How climate summit pledges may, or may not, affect heating

Glasgow, Nov 5 (AFP/APP):After a week of negotiations filled with grand announcements from nations promising to accelerate the decline of fossil fuels, where do the pledges put projected emissions halfway through the COP26 climate summit?

Countries came in to the UN-led negotiations with their latest national emissions cutting pledges — known as nationally determined contributions, or NDCs — placing Earth on course to warm 2.7C this century.
Assuming all net-zero plans are kept and implemented in full, that falls to 2.2C.

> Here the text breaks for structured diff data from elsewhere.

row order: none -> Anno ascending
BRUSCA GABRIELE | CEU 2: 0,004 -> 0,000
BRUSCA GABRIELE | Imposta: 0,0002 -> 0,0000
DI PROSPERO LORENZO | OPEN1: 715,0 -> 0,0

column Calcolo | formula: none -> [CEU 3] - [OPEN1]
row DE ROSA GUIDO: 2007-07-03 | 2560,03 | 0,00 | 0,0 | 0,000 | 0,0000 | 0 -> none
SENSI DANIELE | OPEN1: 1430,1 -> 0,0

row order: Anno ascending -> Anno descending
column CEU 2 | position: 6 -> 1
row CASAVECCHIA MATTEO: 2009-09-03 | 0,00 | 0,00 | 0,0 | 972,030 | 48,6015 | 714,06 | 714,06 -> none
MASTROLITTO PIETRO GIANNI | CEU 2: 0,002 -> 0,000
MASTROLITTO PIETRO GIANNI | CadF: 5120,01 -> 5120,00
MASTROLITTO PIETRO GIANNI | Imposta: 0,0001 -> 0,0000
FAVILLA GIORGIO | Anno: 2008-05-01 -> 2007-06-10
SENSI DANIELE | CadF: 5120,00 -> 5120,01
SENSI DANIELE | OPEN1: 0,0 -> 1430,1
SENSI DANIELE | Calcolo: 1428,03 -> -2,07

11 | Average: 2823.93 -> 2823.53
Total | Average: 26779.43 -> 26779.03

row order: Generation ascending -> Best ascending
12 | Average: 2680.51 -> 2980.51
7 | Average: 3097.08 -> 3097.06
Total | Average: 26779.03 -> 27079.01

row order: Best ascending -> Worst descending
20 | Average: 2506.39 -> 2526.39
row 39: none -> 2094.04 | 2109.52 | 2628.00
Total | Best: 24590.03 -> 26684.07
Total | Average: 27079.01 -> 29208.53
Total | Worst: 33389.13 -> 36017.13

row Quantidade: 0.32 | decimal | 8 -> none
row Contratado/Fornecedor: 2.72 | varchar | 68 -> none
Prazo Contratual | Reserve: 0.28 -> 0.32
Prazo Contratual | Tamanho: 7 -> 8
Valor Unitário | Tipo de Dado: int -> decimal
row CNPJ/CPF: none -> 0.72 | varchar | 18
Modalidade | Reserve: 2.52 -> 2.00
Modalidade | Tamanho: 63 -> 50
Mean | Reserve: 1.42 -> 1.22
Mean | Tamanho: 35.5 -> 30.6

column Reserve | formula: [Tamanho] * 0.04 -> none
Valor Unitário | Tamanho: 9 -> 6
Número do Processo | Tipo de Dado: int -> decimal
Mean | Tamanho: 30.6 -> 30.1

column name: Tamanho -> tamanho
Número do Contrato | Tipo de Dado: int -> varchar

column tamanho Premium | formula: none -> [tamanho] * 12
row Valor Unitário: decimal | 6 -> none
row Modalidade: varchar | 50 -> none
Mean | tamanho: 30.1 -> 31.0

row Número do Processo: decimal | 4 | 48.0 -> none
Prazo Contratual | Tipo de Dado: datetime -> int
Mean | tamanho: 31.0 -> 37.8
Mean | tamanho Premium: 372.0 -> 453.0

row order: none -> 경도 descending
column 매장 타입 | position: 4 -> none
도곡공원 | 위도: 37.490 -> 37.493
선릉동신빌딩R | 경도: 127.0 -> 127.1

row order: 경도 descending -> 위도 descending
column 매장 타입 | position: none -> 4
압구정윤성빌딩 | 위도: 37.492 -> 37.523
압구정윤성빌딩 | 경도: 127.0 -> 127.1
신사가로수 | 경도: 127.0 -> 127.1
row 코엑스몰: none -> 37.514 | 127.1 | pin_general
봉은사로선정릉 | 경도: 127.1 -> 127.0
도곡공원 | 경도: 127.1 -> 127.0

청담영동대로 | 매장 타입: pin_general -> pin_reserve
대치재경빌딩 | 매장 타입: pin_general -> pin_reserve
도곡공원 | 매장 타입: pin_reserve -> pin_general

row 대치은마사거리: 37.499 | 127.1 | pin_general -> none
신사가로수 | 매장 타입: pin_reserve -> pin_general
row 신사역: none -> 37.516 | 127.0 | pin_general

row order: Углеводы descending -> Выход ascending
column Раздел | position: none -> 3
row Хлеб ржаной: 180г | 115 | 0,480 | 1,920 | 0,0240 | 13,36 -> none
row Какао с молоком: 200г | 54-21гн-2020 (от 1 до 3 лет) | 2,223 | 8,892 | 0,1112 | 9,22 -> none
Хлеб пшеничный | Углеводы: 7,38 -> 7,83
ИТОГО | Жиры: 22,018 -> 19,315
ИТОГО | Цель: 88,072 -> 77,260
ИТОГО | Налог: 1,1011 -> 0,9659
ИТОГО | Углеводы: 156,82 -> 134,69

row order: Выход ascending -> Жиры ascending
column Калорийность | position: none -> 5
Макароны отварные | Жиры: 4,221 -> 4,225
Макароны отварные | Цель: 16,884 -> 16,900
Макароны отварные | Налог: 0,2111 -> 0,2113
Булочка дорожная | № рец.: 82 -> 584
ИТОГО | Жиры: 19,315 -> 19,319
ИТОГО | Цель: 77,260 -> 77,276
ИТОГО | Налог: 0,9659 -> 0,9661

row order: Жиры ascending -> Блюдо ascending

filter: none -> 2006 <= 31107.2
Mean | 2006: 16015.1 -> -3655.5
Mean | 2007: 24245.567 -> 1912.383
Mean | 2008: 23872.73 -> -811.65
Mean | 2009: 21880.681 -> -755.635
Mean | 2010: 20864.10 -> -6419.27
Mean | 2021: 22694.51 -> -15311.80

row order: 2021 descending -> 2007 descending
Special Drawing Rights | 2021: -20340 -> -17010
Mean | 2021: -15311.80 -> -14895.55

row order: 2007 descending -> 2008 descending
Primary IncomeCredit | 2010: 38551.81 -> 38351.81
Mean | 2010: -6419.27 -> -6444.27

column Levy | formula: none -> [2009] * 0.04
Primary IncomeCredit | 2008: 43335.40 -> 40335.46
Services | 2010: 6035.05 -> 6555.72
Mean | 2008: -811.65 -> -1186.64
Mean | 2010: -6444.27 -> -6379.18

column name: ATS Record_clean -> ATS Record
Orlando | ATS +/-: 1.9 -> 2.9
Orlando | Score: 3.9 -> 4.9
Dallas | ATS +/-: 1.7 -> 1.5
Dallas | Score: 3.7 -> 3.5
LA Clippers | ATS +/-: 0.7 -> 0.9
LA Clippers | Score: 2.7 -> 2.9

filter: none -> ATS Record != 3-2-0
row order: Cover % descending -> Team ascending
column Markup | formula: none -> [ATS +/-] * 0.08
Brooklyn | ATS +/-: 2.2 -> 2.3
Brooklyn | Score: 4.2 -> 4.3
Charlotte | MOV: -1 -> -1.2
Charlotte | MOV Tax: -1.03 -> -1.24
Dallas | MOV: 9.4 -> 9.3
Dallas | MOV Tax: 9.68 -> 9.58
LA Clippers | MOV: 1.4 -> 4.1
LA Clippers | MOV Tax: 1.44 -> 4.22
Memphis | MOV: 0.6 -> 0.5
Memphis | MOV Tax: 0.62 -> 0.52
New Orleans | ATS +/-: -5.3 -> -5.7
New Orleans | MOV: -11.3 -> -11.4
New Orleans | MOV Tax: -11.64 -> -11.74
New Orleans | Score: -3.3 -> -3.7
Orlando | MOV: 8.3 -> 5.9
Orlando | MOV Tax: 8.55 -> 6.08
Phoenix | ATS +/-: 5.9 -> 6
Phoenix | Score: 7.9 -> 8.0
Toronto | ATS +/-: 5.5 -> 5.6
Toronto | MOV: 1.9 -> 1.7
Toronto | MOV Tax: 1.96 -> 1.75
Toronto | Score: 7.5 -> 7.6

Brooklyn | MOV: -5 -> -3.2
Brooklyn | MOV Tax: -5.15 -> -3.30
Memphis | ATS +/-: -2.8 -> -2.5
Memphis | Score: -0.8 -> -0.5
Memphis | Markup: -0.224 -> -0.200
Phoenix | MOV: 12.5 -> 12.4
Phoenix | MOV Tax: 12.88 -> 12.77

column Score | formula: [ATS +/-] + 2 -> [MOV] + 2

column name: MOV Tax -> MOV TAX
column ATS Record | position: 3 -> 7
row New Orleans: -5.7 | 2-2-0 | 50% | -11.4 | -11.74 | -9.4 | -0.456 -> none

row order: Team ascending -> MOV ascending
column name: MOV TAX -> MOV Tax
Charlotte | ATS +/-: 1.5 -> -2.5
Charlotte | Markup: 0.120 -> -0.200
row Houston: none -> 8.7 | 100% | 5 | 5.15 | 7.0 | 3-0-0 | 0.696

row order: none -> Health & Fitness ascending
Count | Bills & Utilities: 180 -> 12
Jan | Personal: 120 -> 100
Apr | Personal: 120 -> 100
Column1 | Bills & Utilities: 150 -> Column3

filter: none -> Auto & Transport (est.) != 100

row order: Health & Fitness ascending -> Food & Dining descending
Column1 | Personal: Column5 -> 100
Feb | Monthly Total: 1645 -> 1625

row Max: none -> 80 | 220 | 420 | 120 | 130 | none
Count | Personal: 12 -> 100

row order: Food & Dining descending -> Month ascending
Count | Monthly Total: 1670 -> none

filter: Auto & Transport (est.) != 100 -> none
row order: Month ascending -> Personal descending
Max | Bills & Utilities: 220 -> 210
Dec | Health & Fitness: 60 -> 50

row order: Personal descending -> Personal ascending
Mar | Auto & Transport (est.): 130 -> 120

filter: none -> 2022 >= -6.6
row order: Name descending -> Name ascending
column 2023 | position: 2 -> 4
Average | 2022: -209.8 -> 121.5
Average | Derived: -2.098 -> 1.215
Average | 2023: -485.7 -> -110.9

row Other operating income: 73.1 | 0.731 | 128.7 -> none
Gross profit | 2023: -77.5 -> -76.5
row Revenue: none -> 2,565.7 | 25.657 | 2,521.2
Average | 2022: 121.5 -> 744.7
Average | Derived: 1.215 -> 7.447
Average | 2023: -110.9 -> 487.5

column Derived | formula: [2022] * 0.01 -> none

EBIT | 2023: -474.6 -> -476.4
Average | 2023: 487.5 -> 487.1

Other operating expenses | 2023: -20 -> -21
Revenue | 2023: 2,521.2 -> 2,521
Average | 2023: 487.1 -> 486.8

The Paris Agreement, the bedrock accord that aims to chart humanity’s path away from catastrophic heating, commits nation to limit temperatures to “well below” 2C and to work towards a safer 1.5-C cap.
This week saw several new announcements, including India vowing to be net-zero by 2070 and an international agreement to cut 30 percent of global methane emissions by 2030.
Experts say these and other pledges could have a significant effect on temperature rises.

1.8C?
Fatih Birol, executive director of the International Energy Agency, on Thursday said that analysis by his organisation — which has yet to be published — showed that if all COP26 pledges were implemented it would limit heating to 1.8C.

He stressed however that the figure was heavily dependent on nations making the swift emissions cuts needed to implement net-zero plans.
“What is essential is for governments to turn their pledges into clear and credible policy actions and strategies today.”
1.9?
An assessment by the University of Melbourne this week analysed countries new net-zero pledges, including India and largest emitter China’s and found that they represent Assessment from the University of Melbourne said there had been a “strong step forward” towards 1.5C.
The team ran the NDCs through the same climate model used on the Intergovernmental Panel on Climate Change’s most recent report.
They found that the new promises — again, if implemented, would warm Earth 1.9C by 2100.

Between 1.5-2C?
UN Climate Change on Thursday issued a rapid assessment of the new NDCs.
While it has yet to convert the calculations to a temperature rise equivalent, it found that latest plans would see carbon emissions rise 13.7 percent by 2030.
This compares with the 45-percent drop in pollution needed for 1.5C.
It however said that for the 74 nations that have submitted detailed net-zero plans, emissions would be 70-79 percent lower in 2050 compared with 2019 levels.

Too soon?
The UN Environment Programme said last month that only emissions cuts this decade that are eight times deeper than planned would keep temperatures to 1.5C.
UNEP director Inger Andersen told AFP that she welcomed the numbers circulating after the first week of COP26.
“But we don’t do back on the envelope calculation, we do technical work,” she told AFP.

“Obviously the more announcements that are out there the better it is, but these announcements have to be followed by action.”
Juan Pablo Osornio, from Greenpeace, said that the only figure that really mattered was 1.5C.

“If we breach 1.5C then some countries will simply disappear from the map,” he said.
“So the takeaway from these calculations is that we need to see not just words but action, and a lot more of it.”